The Four Corners of the Sky_ A Novel - Michael Malone [155]
The annoying fact that she kept blushing made her blush more. “Don’t push.”
His smile, unlike Brad’s, had confidence without smugness. “I’m not pushing. But I do want to see this statue. The night’s young.”
She glanced at her watch. “The night’s tomorrow.”
He kept staring at her. “Your ex-husband was an idiot.”
Her blush deepened. “Almost ex.”
“Almost ex-husband was a complete idiot to let you go.” He looked at her without smiling.
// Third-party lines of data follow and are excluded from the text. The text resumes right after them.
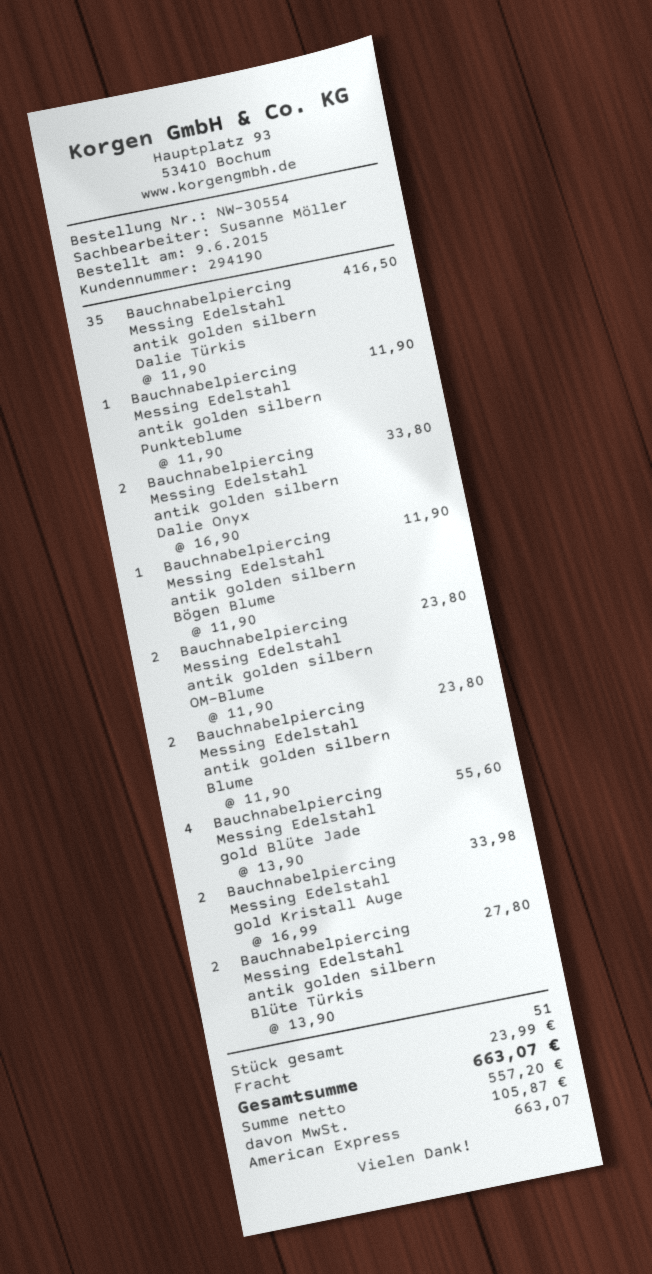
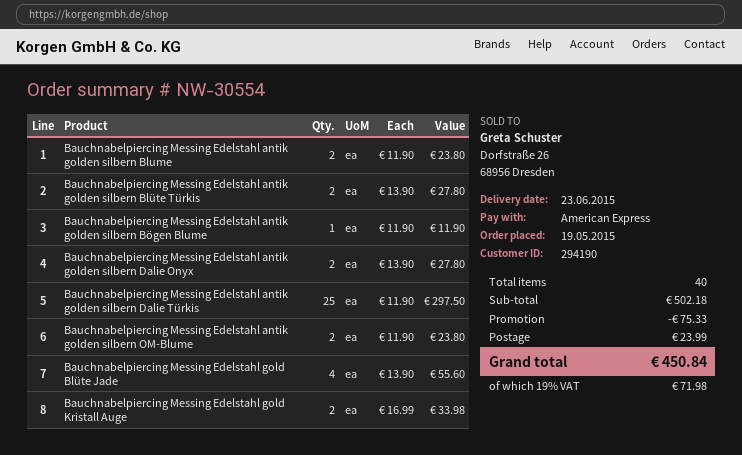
order date: 2015-06-09 -> 2015-05-19
Bauchnabelpiercing Messing Edelstahl antik golden silbern Dalie Türkis: 35 x 11.90 = 416.50 -> 25 x 11.90 = 297.50
Bauchnabelpiercing Messing Edelstahl antik golden silbern Punkteblume: 1 x 11.90 = 11.90 -> none
Bauchnabelpiercing Messing Edelstahl antik golden silbern Dalie Onyx: 2 x 16.90 = 33.80 -> 2 x 13.90 = 27.80
total quantity: 51 -> 40
discount: none -> 75.33
tax: 105.87 -> 71.98
total: 663.07 -> 450.84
The silence went on too long for comfort. “…Do you know why my dad keeps flying to Cuba?”
“No.” Dan poured himself more margarita. “Do you?”
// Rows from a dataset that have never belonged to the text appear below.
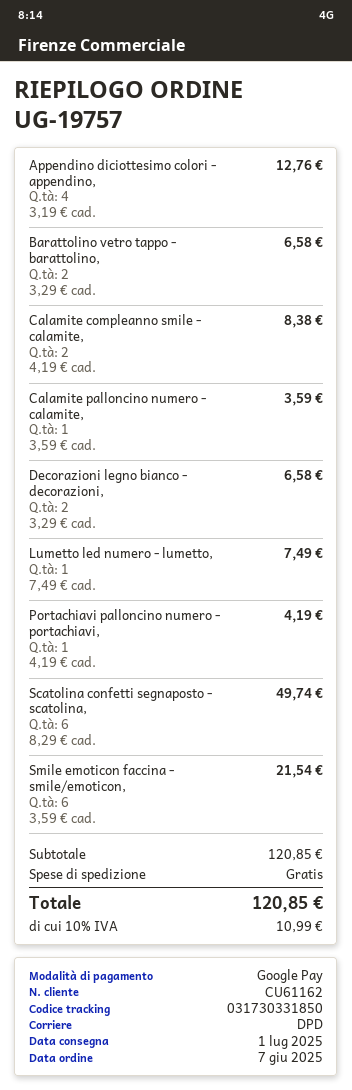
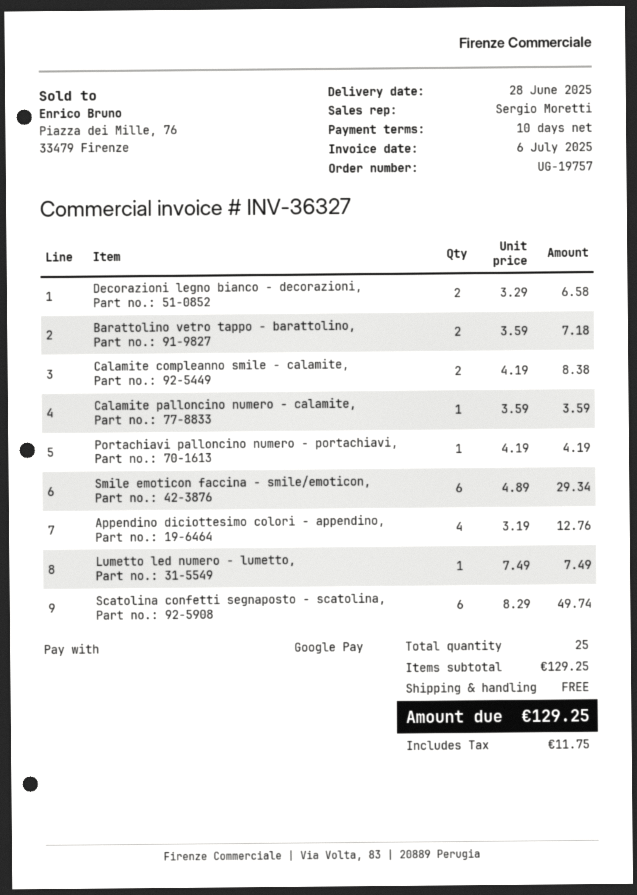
delivery date: 2025-07-01 -> 2025-06-28
Barattolino vetro tappo - barattolino,: 2 x 3.29 = 6.58 -> 2 x 3.59 = 7.18
Smile emoticon faccina - smile/emoticon,: 6 x 3.59 = 21.54 -> 6 x 4.89 = 29.34
subtotal: 120.85 -> 129.25
tax: 10.99 -> 11.75
total: 120.85 -> 129.25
Annie repeated that she had known nothing specific about her father’s activities since she was seven years old.
He flicked at the blue plastic netting above their heads, so a sand dollar rolled up against a starfish. “He’s doing serious people serious favors and like I say, they’re not just favors about a Holy Thorn from the Sacred Crown, although I’m sure Diaz and Archbishop de Uloa plan to showcase the ‘Thorn’ on a church altar.”
Annie stared into her empty glass. “My dad’s a sting artist. He’s got a fake relic and these suckers are buying it from him. I don’t know how he faked it because I saw it and it looks damn real, but he’s scamming them.”
He waited while their waitress set down two complimentary glasses of almendrados. “Want some advice, Annie? Men like Diaz are not suckers. Get your dad out of this thing. Whether he’s really got cancer or not, and frankly I don’t believe it, there’re things he could die from a lot quicker than cancer.” The young man nodded earnestly. “Your dad is a talented, upscale grifter, but just a grifter.”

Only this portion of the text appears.